Eric Clapton and George Harrison were friends, but their relationship was not without its snarls. Clapton pursued Harrison’s wife, Pattie Boyd, while they were still together and would later become her second husband. He also became the subject of Harrison’s wrath while doing something he mistakenly believed was helpful. He explained that after that moment, he was wary of letting his guard down around Harrison.

A black and white picture of George Harrison and Eric Clapton playing guitar together.
George Harrison and Eric Clapton | Dave Hogan/Getty Images

George Harrison and Eric Clapton had a complicated relationship

Harrison and Clapton were friends for years, collaborating on music together and supporting one another’s work. Clapton complicated things when he fell in love with Boyd.

“He and George had become close friends; they played, wrote music, and recorded together,” Boyd wrote in the book Wonderful Tonight. “At that time his girlfriend was a model called Charlotte, but I was aware that he found me attractive — and I enjoyed the attention he paid me.”

Her marriage to Harrison was rocky at best, and she appreciated the attention from Clapton.

“It was hard not to be flattered when I caught him staring at me or when he chose to sit beside me or complimented me on what I was wearing or the food I had made, or when he said things he knew would make me laugh or engaged me in conversation,” she wrote. “Those were all things that George no longer did.”

Eventually, Harrison and Boyd separated, and she went on to marry Clapton. Surprisingly, though, this didn’t permanently damage their friendship. Harrison once even stopped by Boyd and Clapton’s home on Christmas

Eric Clapton didn’t want to let his guard down around George Harrison

In 1968, Harrison invited Clapton to play on “While My Guitar Gently Weeps.” Afterward, Harrison dropped off a copy of the White Album, on which the song would appear. Clapton took it with him on a tour of America, and began showing friends.

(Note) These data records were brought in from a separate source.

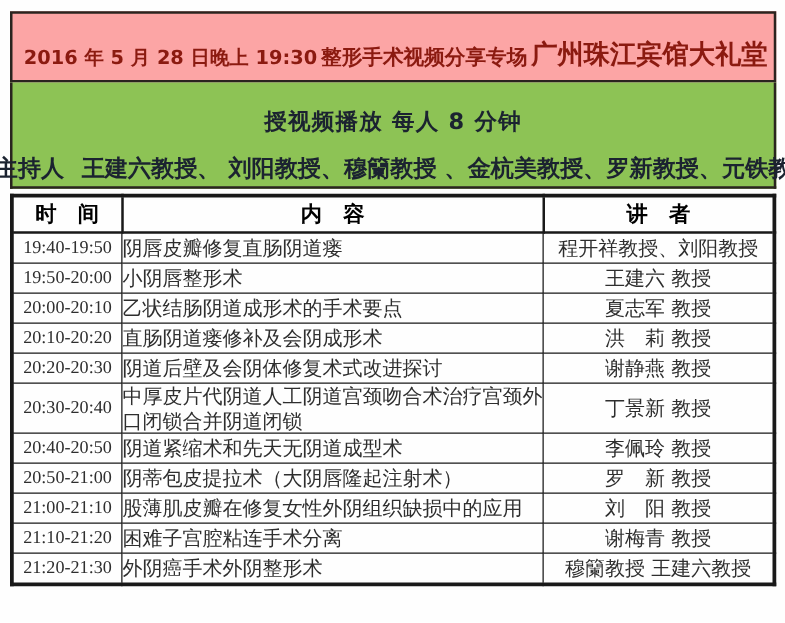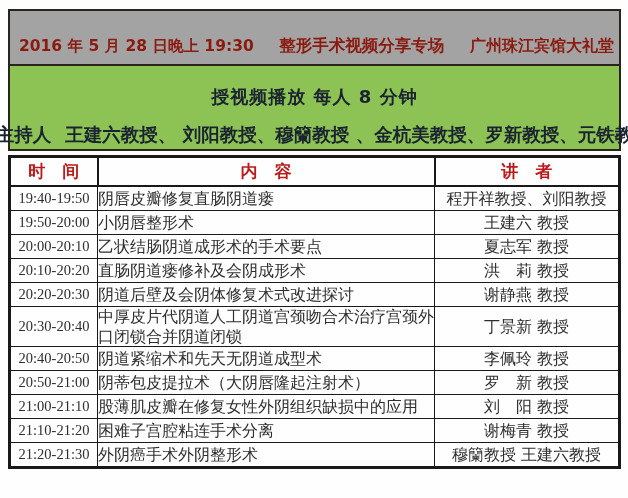"2016 年 5 月 28" .banner-yellow { background: #a3a3a3 -> #fca5a5 }
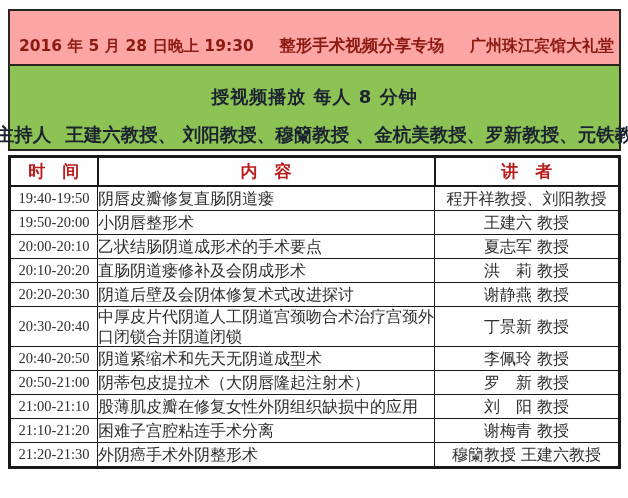"广州珠江宾馆大礼堂" .banner-yellow .venue { font-size: 16px -> 21px }
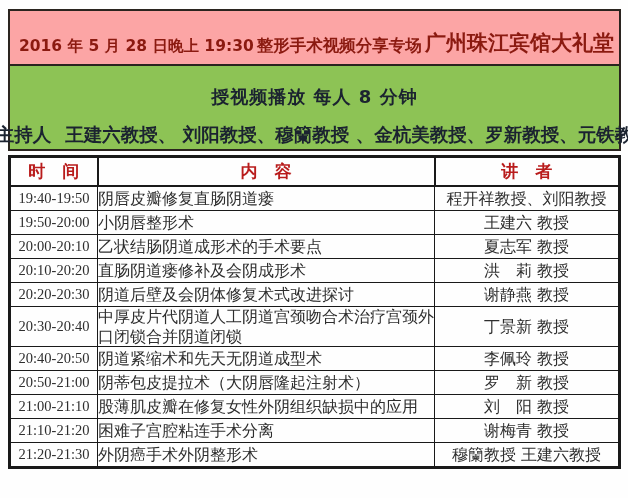"时 间" table.schedule th { color: #b91c1c -> #000000 }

It didn’t take long for him to receive an angry phone call from Harrison.

“Word had got back to him that I was playing the album around town, and he was furious and gave me a huge bollocking,” Clapton wrote in the book Clapton: The Autobiography. “I remember being incredibly hurt because I thought I’d been doing a grand job of promoting their music to really discriminating people. It brought me down to earth with a bang, and it was a good lesson to learn about boundaries, and not making assumptions, but it stung like hell.” 

Harrison forgave Clapton, but the latter said that he never completely lowered his guard around the Beatle. 

“For a little while I steered clear of him, but in time we became friends again, although after that, I was always a little wary of letting my guard down around him.”

The former Beatle said anger wasn’t a productive emotion

Harrison made his anger and frustration clear to Clapton, but he personally believed that the emotions weren’t useful.

“He’d be the first to say there’s nothing to be gained by bitterness or anger, hatred,” his friend Tom Petty told Rolling Stone in 2001. “I don’t know how many times he would remind me that bitterness or pessimism is only going to slow you down finding the solution. And he lived that way.”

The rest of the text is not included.